Abstract

Measurement performance of self-mixing interferometric (SMI) laser sensor can be significantly affected due to the presence of noise. In this case, conventional signal enhancement techniques yield compromised performance due to several limitations which include processing signals in frequency domains only, relying mainly on first order statistics, loss of important information present in higher frequency band and handling limited number of noise types. To address these issues, we propose a solution based on using generative adversarial network, a popular deep learning scheme, to enhance SMI signal corrupted with different noise types.
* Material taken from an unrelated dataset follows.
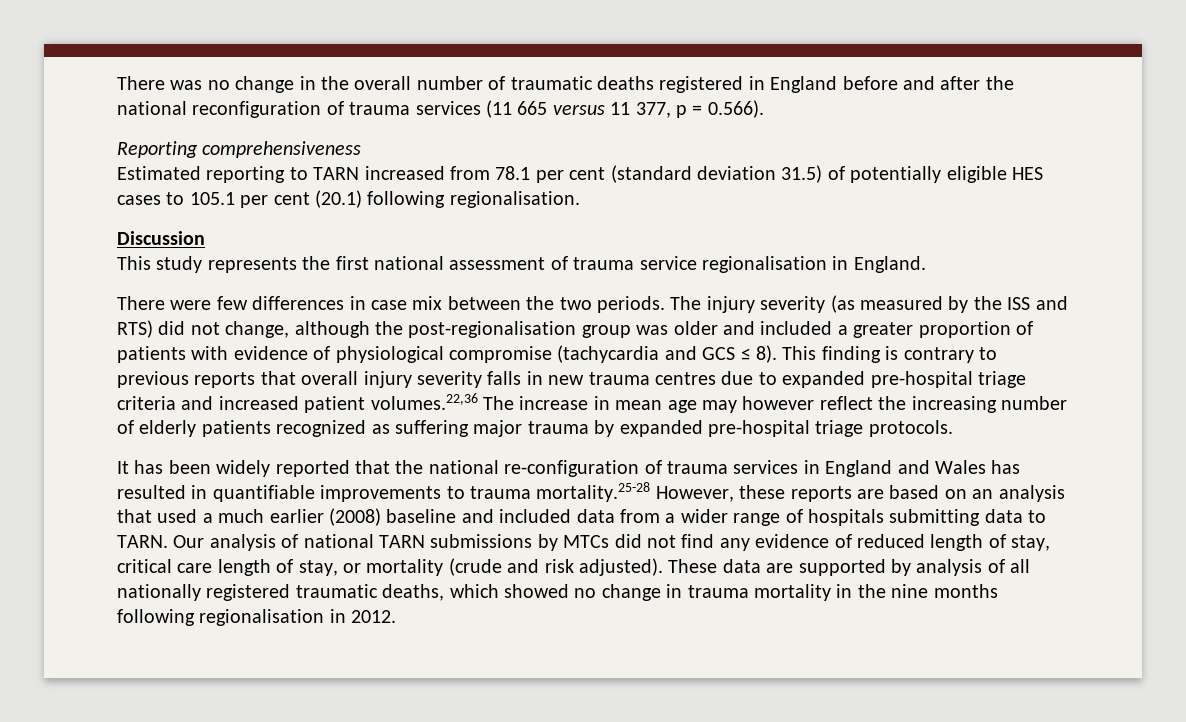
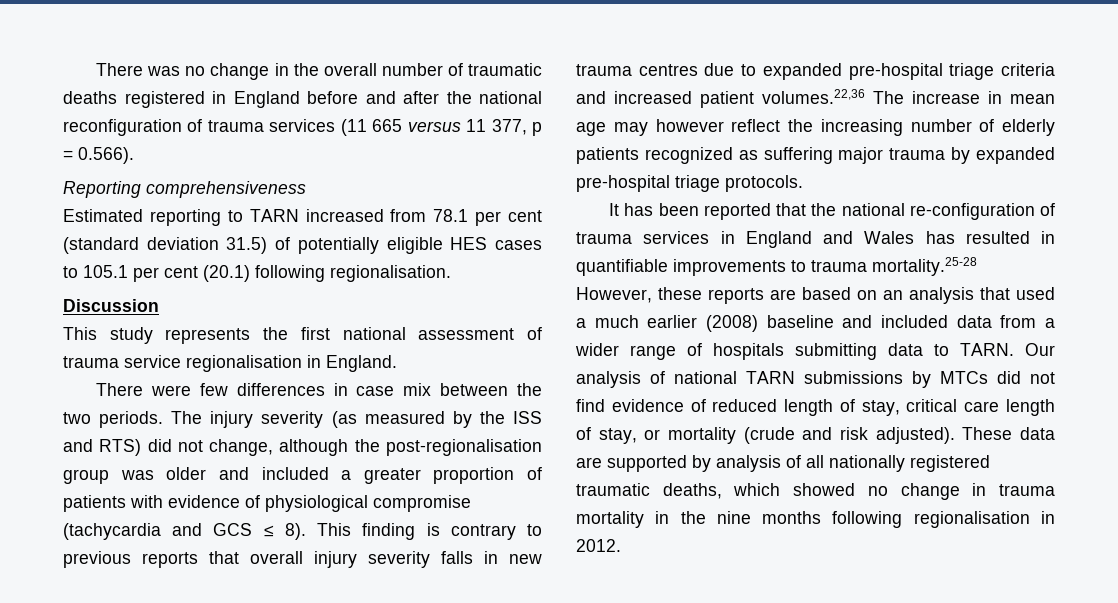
- It has been widely reported that the national re-configuration of trauma services in England and Wales has resulted in quantifiable improvements to trauma mortality.25-28 However, these reports are based on an analysis that used a much earlier (2008) baseline and included data from a wider range of hospitals submitting data to TARN.
+ It has been reported that the national re-configuration of trauma services in England and Wales has resulted in quantifiable improvements to trauma mortality.25-28 However, these reports are based on an analysis that used a much earlier (2008) baseline and included data from a wider range of hospitals submitting data to TARN.
- Our analysis of national TARN submissions by MTCs did not find any evidence of reduced length of stay, critical care length of stay, or mortality (crude and risk adjusted).
+ Our analysis of national TARN submissions by MTCs did not find evidence of reduced length of stay, critical care length of stay, or mortality (crude and risk adjusted).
Thus, taking advantage of the deep networks that can learn arbitrary noise distribution from large example set, our proposed method trains the deep network model end-to-end, able to process raw waveforms directly, learn 51 different noise conditions including white noise and amplitude modulation noise for 1,140 different types of SMI waveforms made up of 285 different optical feedback coupling factor (C) values and 4 different line-width enhancement factor α values. The results show that the proposed method is able to significantly improve the SNR of noisy SM signals on average of 19.49, 16.29, 10.34 dB for weak-, moderate-, and strong-optical feedback regime signals, respectively. For amplitude modulated SMI signals, the proposed method has corrected the amplitude modulation with maximum error (using area-under-thecurve based quantitative analysis) of 0.73% for SMI signals belonging to all optical feedback regimes. Thus, our proposed method can effectively reduce the noise without distorting the original signal. We believe that such a unified and precise method leads to enhancement of performance of SMI laser sensors operating under real-world, noisy conditions.

Highlights

  • Self-mixing or optical feedback interferometry based laser diode sensors [1]–[3] are being increasingly used for metric sensing applications due to their low-cost, auto-aligned and compact nature [4], [5]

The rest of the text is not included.